Flores' decapitated head was found Tuesday in a suitcase outside a Mexican Army base, Zapata County Sheriff Sigifredo Gonzalez told the AP.

Cartels have used beheadings in the past to terrorize the public and send messages to Mexican law enforcement. U.S. officials have said threats from drug gangs who control the area around Falcon Lake have hampered the search for Hartley, though divers have been in the lake searching this week. Hartley was reportedly shot Sept. 30 while touring the lake with his wife on Jet Skis.

That part of Tamaulipas state is overrun by violence from a turf battle between the Gulf Cartel and the Zeta drug gang, made up of former Mexican special forces soldiers, and both are battling the Mexican military.
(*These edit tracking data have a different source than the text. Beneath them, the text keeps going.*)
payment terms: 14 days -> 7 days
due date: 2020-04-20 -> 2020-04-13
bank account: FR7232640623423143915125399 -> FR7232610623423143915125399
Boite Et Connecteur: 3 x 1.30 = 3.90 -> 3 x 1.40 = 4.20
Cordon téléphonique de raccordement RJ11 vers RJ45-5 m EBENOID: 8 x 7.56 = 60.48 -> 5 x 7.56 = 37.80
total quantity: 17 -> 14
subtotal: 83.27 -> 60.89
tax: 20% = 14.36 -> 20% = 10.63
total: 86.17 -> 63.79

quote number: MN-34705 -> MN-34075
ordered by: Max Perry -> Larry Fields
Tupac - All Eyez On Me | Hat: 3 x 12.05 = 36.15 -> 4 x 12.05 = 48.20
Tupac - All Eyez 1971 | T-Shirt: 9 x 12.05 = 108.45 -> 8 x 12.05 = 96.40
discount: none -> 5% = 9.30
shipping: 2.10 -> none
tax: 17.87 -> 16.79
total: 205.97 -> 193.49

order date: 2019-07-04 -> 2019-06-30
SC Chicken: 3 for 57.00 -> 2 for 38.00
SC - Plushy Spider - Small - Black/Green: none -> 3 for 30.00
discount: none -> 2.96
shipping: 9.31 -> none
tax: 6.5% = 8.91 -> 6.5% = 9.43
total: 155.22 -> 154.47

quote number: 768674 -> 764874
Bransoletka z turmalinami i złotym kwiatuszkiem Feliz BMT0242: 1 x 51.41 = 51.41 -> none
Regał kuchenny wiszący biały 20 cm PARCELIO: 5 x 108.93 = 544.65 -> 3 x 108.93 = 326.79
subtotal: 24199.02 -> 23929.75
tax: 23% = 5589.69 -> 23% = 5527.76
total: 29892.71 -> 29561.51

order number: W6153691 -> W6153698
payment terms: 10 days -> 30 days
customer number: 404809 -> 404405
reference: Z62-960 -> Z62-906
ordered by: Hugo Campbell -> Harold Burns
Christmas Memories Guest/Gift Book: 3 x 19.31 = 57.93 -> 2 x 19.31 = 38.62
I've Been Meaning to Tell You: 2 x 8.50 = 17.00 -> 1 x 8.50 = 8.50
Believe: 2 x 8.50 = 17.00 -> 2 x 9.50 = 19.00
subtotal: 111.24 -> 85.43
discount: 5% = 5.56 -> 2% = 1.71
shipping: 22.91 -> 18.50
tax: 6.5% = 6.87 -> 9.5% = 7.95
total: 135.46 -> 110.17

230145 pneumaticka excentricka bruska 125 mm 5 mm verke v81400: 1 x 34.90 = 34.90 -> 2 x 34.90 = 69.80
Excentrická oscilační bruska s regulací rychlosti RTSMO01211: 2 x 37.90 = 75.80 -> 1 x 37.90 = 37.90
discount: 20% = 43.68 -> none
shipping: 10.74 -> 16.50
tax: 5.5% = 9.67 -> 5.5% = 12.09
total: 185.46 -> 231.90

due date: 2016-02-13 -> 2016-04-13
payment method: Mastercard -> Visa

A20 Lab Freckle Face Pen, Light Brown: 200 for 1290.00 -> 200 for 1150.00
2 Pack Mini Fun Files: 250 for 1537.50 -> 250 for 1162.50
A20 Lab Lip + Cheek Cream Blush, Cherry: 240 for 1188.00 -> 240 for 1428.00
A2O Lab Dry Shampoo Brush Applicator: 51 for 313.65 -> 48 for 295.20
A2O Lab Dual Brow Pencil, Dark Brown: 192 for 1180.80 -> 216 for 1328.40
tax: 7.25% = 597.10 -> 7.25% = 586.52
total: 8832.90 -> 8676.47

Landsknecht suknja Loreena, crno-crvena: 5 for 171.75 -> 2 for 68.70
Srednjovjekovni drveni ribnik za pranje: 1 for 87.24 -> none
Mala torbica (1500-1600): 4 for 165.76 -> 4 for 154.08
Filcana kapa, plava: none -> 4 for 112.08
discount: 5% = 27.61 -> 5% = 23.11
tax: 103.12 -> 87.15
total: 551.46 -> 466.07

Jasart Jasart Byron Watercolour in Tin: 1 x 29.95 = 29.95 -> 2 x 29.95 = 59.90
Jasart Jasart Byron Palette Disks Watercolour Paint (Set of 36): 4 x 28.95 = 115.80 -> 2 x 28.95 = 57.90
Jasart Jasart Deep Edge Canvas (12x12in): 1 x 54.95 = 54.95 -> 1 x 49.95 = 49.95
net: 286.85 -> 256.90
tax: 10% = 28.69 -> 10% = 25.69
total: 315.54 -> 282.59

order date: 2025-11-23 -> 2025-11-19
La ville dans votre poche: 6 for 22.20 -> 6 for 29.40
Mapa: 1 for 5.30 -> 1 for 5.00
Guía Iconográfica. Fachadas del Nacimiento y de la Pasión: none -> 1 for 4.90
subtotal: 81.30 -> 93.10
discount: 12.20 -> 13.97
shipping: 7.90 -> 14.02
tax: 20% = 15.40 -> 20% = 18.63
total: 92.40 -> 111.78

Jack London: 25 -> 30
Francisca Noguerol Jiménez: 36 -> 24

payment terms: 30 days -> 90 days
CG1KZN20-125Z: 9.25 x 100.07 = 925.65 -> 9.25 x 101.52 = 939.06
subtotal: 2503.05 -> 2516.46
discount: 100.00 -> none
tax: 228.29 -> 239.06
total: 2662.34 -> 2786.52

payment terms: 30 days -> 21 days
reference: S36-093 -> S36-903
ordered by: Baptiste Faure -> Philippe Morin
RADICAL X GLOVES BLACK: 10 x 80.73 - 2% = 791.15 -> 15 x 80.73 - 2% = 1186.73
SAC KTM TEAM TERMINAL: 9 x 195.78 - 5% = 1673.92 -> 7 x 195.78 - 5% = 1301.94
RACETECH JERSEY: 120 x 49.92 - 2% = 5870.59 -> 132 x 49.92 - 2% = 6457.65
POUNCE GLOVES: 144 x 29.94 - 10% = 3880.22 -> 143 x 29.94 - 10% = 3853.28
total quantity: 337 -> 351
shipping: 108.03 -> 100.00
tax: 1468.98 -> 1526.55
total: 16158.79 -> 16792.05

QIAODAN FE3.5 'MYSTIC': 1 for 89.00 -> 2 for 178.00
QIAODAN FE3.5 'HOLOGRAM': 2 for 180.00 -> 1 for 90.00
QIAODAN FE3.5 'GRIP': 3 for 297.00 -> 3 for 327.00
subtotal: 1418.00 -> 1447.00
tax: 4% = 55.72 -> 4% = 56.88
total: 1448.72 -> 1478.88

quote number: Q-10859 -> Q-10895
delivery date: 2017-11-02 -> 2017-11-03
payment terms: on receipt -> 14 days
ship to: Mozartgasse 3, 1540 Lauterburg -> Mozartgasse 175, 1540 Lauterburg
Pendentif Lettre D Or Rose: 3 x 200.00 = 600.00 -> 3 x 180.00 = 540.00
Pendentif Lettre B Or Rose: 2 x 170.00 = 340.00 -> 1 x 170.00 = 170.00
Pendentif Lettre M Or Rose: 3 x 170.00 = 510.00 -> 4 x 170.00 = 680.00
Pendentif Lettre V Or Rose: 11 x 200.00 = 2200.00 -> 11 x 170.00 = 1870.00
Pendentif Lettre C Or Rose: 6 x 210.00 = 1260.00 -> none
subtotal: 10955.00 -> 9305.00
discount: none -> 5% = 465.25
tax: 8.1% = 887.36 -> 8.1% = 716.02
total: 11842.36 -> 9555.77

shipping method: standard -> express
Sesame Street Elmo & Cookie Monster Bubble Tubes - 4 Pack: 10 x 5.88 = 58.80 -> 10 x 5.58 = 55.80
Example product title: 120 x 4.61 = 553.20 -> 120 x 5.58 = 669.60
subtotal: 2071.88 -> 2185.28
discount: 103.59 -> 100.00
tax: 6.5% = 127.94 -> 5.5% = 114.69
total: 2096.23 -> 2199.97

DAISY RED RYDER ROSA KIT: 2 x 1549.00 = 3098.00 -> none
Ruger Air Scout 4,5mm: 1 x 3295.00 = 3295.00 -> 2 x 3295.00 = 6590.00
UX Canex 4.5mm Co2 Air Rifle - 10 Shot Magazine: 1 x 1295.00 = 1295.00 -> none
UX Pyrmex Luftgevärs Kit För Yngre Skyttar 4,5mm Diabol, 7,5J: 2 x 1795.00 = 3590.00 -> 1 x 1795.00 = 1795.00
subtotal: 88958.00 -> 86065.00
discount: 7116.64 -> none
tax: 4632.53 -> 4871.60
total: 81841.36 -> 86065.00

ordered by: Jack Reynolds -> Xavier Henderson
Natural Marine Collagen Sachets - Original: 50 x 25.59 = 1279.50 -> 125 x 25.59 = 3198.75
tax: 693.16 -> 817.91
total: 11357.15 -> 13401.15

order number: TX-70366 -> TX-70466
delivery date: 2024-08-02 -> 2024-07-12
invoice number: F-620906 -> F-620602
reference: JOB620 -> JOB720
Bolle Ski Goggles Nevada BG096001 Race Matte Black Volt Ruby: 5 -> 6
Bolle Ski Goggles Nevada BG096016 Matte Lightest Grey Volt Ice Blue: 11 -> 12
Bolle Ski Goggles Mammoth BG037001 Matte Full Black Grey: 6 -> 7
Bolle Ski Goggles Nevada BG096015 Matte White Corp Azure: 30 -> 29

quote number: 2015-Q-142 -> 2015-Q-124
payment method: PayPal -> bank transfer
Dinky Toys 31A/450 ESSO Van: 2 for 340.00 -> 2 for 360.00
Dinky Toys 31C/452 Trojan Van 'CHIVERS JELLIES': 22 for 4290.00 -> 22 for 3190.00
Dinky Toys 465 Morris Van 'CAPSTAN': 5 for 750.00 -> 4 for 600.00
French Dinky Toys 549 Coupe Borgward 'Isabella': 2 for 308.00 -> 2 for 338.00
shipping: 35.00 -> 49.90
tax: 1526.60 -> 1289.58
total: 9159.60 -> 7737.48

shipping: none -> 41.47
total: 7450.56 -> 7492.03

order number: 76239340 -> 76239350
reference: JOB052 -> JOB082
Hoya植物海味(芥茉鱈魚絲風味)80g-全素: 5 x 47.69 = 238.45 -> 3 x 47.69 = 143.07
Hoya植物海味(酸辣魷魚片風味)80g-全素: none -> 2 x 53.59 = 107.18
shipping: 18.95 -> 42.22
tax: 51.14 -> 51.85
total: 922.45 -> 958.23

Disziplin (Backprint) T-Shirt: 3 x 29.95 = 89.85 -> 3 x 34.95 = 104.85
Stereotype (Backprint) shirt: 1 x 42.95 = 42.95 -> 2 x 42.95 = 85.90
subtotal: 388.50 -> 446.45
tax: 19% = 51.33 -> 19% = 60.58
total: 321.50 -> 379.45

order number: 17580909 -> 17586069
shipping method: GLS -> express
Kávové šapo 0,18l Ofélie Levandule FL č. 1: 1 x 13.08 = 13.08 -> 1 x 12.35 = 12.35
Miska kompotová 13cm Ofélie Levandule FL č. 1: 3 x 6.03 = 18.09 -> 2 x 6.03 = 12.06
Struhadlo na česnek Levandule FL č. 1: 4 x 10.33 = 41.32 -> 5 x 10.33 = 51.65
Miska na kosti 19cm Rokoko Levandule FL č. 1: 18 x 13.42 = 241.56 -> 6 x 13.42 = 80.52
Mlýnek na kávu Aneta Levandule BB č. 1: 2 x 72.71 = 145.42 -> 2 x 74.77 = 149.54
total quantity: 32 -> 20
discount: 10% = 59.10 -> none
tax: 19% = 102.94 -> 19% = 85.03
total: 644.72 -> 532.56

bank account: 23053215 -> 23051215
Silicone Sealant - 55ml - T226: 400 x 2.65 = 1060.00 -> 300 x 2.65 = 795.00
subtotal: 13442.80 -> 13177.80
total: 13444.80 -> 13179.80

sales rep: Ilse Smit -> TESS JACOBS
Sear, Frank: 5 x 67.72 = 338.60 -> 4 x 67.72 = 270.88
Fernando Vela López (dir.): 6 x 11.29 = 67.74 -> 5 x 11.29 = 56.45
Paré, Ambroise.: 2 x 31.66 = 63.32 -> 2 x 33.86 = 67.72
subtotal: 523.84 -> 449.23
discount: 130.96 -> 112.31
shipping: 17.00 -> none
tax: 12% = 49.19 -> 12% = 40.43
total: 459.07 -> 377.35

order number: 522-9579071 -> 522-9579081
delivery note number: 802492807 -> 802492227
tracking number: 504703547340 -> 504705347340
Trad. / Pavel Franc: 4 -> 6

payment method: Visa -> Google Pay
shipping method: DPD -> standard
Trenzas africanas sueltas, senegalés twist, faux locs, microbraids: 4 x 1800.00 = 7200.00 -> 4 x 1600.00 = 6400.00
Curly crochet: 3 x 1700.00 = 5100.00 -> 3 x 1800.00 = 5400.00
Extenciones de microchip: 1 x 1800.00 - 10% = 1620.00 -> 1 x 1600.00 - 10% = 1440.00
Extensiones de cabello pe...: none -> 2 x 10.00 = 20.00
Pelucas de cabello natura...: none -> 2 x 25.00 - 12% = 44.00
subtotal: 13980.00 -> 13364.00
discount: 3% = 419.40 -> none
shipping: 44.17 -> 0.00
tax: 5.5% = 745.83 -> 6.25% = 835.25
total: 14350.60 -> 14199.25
The search for Hartley's body is expected to continue, although Gonzalez said it's becoming increasingly unlikely the body will be found.

Perry said investigators shouldn't back off because of threats such as Flores' slaying.

"The worst thing we can do is let the terrorists dictate the terms of how we're going to live."

Instead, he said, the threat should be handled by increasing "the numbers of law enforcement and military."

Ruben Rios, a spokesman for the Tamaulipas state prosecutor's office, said authorities "don't know how or why he was killed. We don't have any details on how he died."

But Gonzalez said later Tuesday that "reliable sources within the law enforcement community of Mexico" told him Flores' head was found Tuesday morning in a suitcase outside of an Army base.

Hartley's wife, Tiffany, said she and her husband were returning to the U.S. from photographing a half-submerged church in Mexico when they were attacked by pirates on speedboats. Hartley was shot and presumably fell into the lake. Tiffany Hartley said she tried to retrieve her husband's body and his Jet Ski but the pirates continued firing and she fled. Gonzalez has said he has an eyewitness who corroborates her account.

U.S. officials, particularly Perry, and Hartley's family have been pressuring Mexico to step up the search for Hartley and determine what happened.

Falcon Lake is a dammed section of the Rio Grande, 25 miles long and 3 miles across. Pirates have robbed boaters and fisherman on the Mexican side, prompting warnings to Americans by Texas state officials, but Hartley's death would mark the first violent fatality on the lake.

Dennis Hartley, David Hartley's father, expressed shock and regret at Flores' killing.

"I just, I'm in shock about this right now," he said from his Colorado home. "I really don't have any hope that David will be found. I really hate other people putting their lives at stake. We don't need more sons lost."

The Mexican Foreign Ministry says it has been using federal, state and local resources, including the military and helicopters, to search for Hartley's body and opened an investigation. Over the weekend, authorities named two possible suspects.

However, Rios on Tuesday said no suspects have been identified and wouldn't comment on why a state investigator had already named two suspects.

On Sunday, state investigator Juan Carlos Ballesteros, who is assigned to Ciudad Miguel Aleman, said police believe brothers Juan Pedro and Jose Manuel Zaldivar Farias may have killed Hartley. Ballesteros didn't answer calls seeking comment Tuesday.


Rodriguez reported from Mexico City. Associated Press Writer P. Solomon Banda contributed to this report from Denver.